Image d'illustration. Dialogue politique significatifADN
Le Premier ministre israélien Benjamin Netanyahu a adressé une lettre à Emmanuel Macron, dans laquelle il critique ouvertement le président français. Ce document met en lumière les tensions diplomatiques actuelles entre Israël et la France.
Tl;dr
- Netanyahu critique Macron sur la question palestinienne.
- Liens établis entre antisémitisme et reconnaissance de la Palestine.
- Lettre officielle transmise avant la nouvelle année juive.
Pressions diplomatiques autour de la reconnaissance de l’État de Palestine
Dans une lettre datée du 17 août et récemment transmise à l’AFP, le Premier ministre israélien Benjamin Netanyahu adresse un sévère reproche au président français Emmanuel Macron. Il l’accuse, ni plus ni moins, d’« alimenter le feu antisémite » en France par son soutien affiché à la reconnaissance internationale de l’État de Palestine.
Cette correspondance, dont le ton tranche avec les usages diplomatiques traditionnels, exhorte l’Élysée à un changement rapide de cap : « Je vous appelle à remplacer la faiblesse par l’action, l’apaisement par la volonté, et à le faire avant une date claire : la nouvelle année juive, le 23 septembre 2025 », écrit-il.

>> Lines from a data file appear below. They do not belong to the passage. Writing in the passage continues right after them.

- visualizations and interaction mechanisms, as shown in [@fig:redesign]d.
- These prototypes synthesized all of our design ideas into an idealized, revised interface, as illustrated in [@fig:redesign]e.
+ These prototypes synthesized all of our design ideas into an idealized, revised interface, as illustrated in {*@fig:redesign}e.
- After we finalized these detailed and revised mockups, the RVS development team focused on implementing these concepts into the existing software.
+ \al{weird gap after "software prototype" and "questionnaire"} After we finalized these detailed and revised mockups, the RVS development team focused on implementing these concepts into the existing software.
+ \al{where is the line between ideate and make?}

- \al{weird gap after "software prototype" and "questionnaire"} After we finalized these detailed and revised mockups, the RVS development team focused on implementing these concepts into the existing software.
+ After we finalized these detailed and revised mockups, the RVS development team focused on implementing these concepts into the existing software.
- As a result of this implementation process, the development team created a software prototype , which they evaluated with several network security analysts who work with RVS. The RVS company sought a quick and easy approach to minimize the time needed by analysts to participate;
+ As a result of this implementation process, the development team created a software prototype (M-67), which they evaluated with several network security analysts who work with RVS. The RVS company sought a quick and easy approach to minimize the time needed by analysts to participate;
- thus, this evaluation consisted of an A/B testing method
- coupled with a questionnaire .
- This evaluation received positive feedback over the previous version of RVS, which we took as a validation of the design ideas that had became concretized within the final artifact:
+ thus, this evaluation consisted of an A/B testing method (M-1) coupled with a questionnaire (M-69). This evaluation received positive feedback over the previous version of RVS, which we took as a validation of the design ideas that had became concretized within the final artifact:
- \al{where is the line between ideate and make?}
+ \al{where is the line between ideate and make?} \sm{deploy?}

L’antisémitisme au cœur des préoccupations israéliennes
Derrière ce courrier se dessine une inquiétude profonde face à ce que Benjamin Netanyahu décrit comme une « montée alarmante de l’antisémitisme en France et le manque d’actions décisives de votre gouvernement pour y faire face ». Il va même jusqu’à affirmer : « L’antisémitisme a ravagé les villes françaises ces dernières années ». Pour étayer ses propos, le Premier ministre cite une série d’incidents récents :
- Saccage des locaux de la compagnie aérienne El Al à Paris,
- Agression d’un homme juif à Livry-Gargan,
- Agressions contre des rabbins à Paris.
Selon lui, ces actes s’inscrivent dans un climat généralisé qui ne peut plus être ignoré.

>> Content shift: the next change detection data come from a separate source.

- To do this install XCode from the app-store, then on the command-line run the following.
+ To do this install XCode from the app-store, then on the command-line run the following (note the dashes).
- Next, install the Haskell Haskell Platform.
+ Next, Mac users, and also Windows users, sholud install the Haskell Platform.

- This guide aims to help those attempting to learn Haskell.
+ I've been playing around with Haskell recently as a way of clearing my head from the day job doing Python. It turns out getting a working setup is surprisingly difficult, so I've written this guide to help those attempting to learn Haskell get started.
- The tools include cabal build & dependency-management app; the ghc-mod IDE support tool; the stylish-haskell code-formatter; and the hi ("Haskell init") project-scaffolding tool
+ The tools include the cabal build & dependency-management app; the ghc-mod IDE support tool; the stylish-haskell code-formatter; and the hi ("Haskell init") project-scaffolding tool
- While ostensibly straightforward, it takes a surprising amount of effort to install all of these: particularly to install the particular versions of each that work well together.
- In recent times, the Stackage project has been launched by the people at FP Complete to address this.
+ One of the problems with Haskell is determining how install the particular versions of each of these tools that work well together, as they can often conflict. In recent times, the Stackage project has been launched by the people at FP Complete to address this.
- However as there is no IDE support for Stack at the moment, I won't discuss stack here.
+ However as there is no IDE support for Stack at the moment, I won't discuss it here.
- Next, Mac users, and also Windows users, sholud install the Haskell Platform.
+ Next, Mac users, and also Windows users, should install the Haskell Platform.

Derrière la reconnaissance palestinienne, des accusations lourdes
La guerre dans la bande de Gaza, conséquence directe de l’offensive sanglante menée par le Hamas en Israël le 7 octobre 2023, a relancé les discussions internationales sur la création d’un État palestinien. La France n’a pas tardé à s’y positionner : fin mai dernier, Emmanuel Macron annonçait que Paris s’apprêtait à franchir ce cap symbolique lors de la prochaine session annuelle des Nations Unies.
Or pour Benjamin Netanyahu, ce geste serait un signal désastreux : « Votre appel à un État palestinien alimente ce feu antisémite. […] Cela récompense la terreur du Hamas… et favorise la haine des Juifs qui rôde désormais dans vos rues ».
L’exemple américain mis en avant
En guise de contre-modèle, Benjamin Netanyahu vante l’attitude du président américain Donald Trump, salué pour son engagement supposé contre les crimes antisémites aux États-Unis et sa volonté affirmée de protéger les communautés juives outre-Atlantique. Cette comparaison appuyée vise sans ambiguïté à inciter Paris à adopter une posture jugée plus ferme face aux défis contemporains.
Ainsi, alors que Paris s’apprête à marquer un tournant historique sur la scène internationale, cette lettre témoigne d’une crispation croissante entre deux partenaires historiques sur une question hautement sensible.